TASK INPUTS:
Segment Open

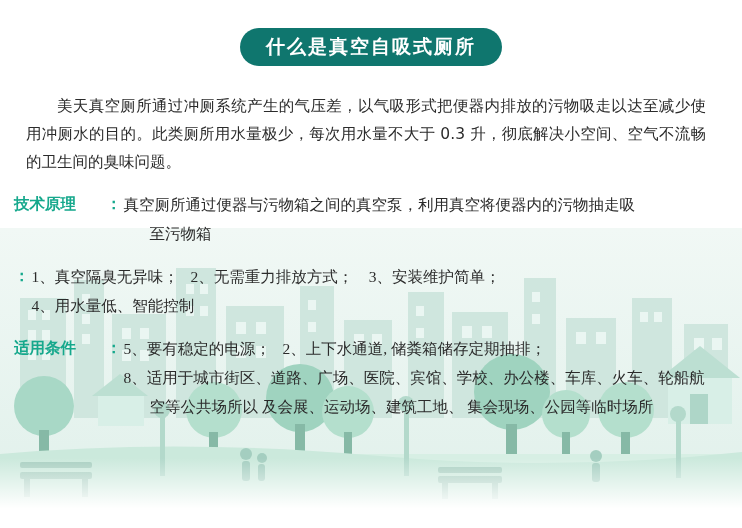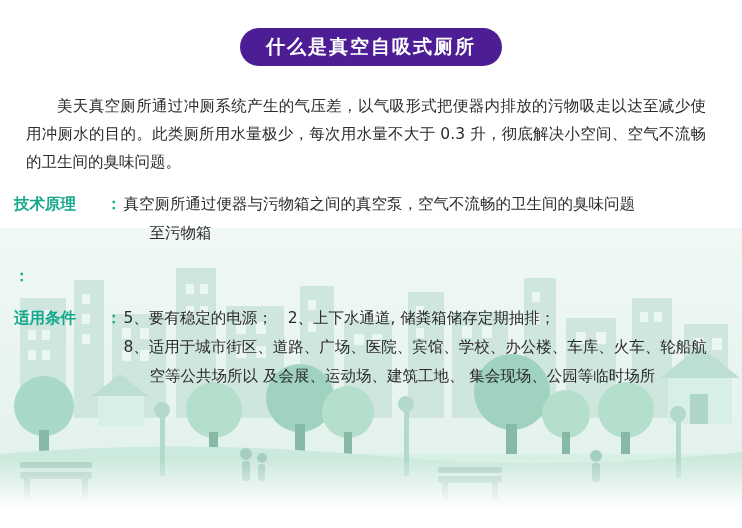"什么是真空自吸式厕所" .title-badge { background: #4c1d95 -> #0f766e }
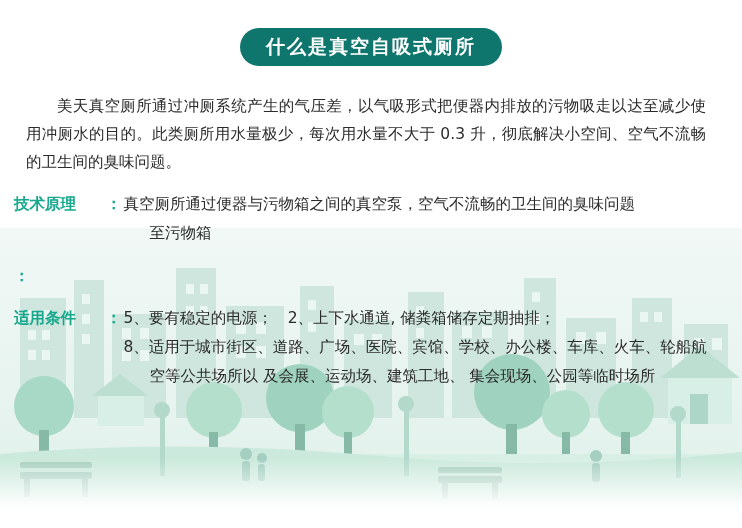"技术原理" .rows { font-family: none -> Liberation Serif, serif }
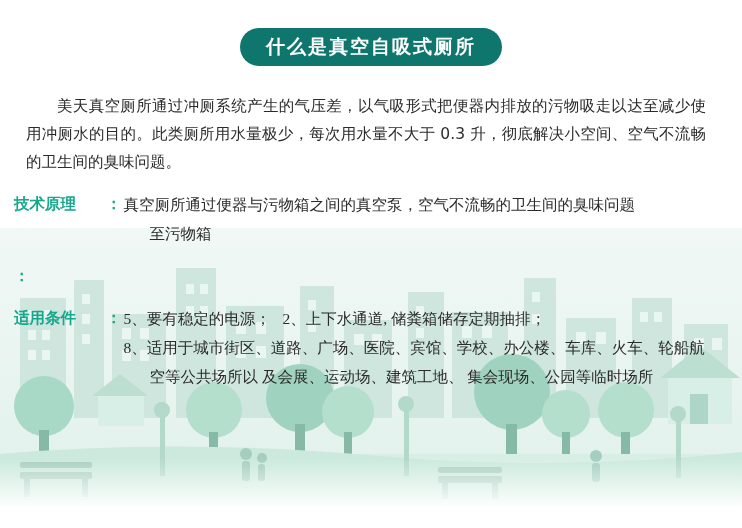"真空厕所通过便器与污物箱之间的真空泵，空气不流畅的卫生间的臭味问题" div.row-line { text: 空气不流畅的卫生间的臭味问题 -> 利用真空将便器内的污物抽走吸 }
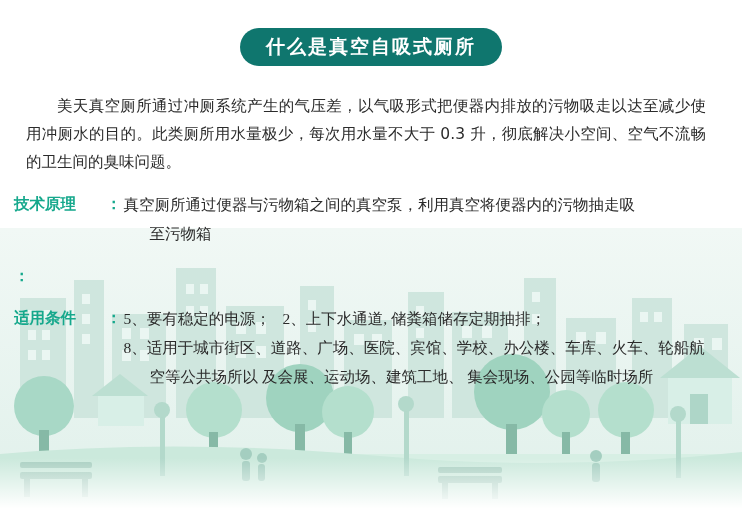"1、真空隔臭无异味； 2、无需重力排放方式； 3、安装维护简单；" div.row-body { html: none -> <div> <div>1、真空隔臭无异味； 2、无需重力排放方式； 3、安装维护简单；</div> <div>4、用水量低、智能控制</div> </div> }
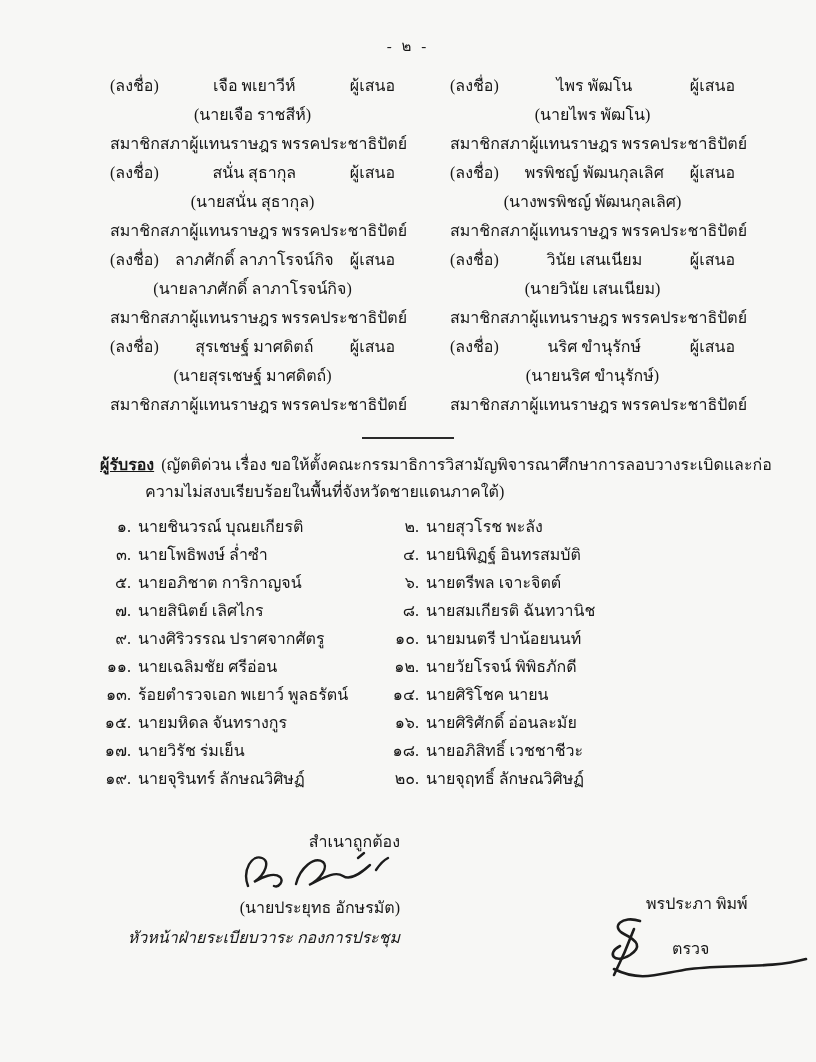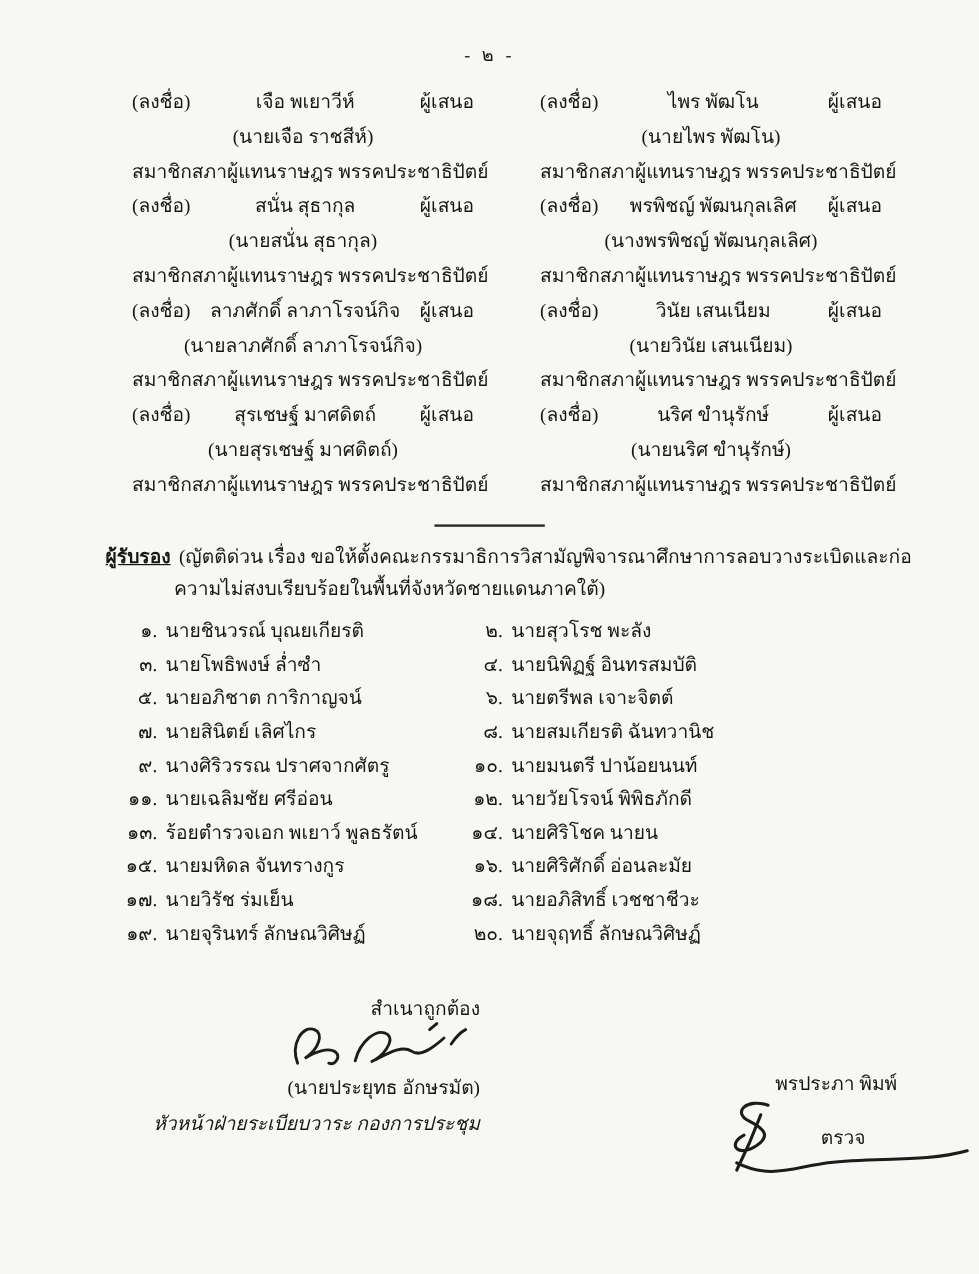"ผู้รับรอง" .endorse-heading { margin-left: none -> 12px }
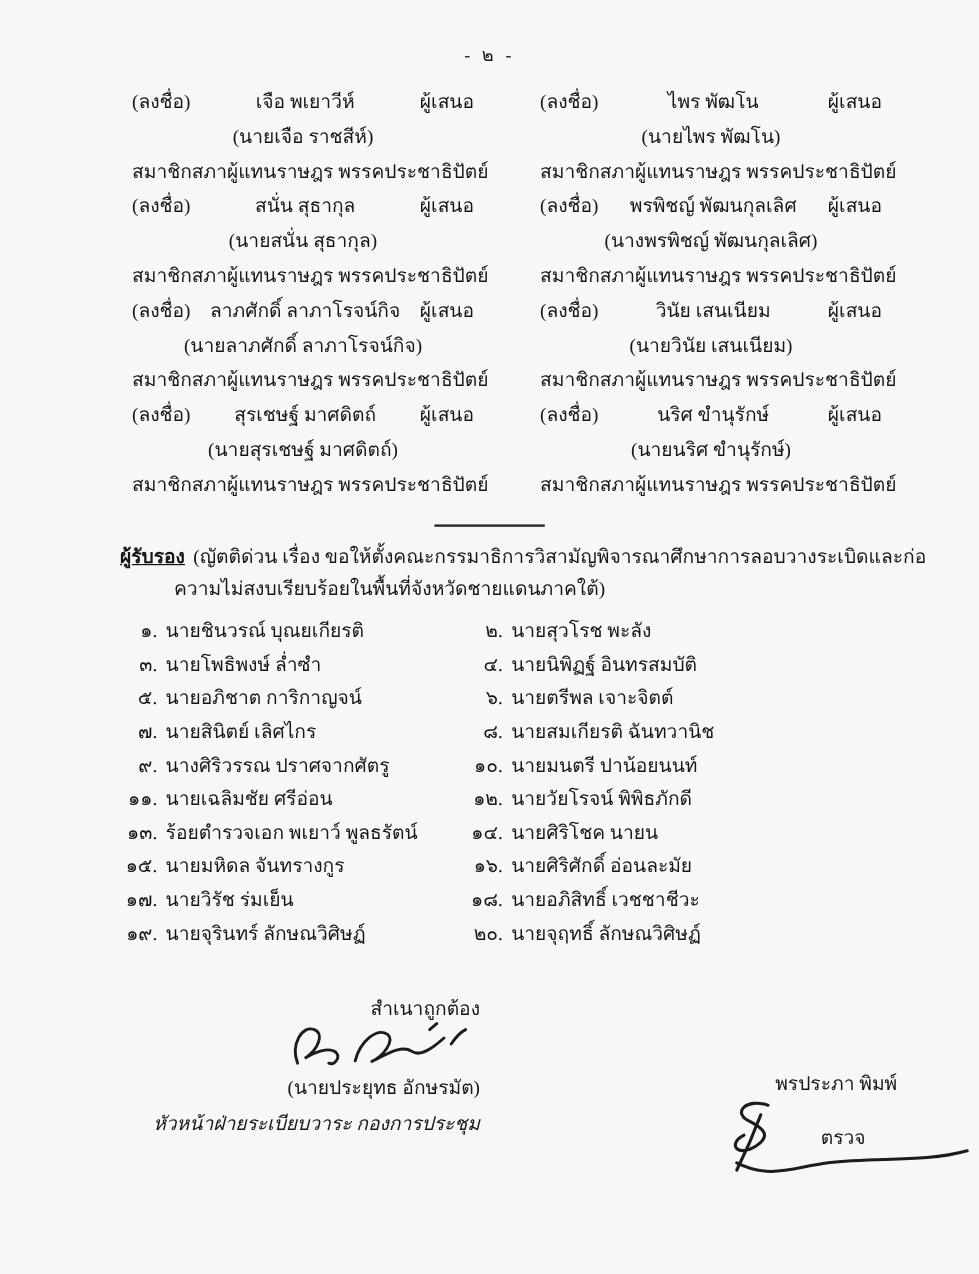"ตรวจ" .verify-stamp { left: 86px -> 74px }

Segment Closed

ASSIGNED TASK: Without including any pictures, reproduce the data exactly.

EXERCISE ANSWER:
"什么是真空自吸式厕所" .title-badge { background: #4c1d95 -> #0f766e }
"技术原理" .rows { font-family: none -> Liberation Serif, serif }
"真空厕所通过便器与污物箱之间的真空泵，空气不流畅的卫生间的臭味问题" div.row-line { text: 空气不流畅的卫生间的臭味问题 -> 利用真空将便器内的污物抽走吸 }
"1、真空隔臭无异味； 2、无需重力排放方式； 3、安装维护简单；" div.row-body { html: none -> <div> <div>1、真空隔臭无异味； 2、无需重力排放方式； 3、安装维护简单；</div> <div>4、用水量低、智能控制</div> </div> }
"ผู้รับรอง" .endorse-heading { margin-left: none -> 12px }
"ตรวจ" .verify-stamp { left: 86px -> 74px }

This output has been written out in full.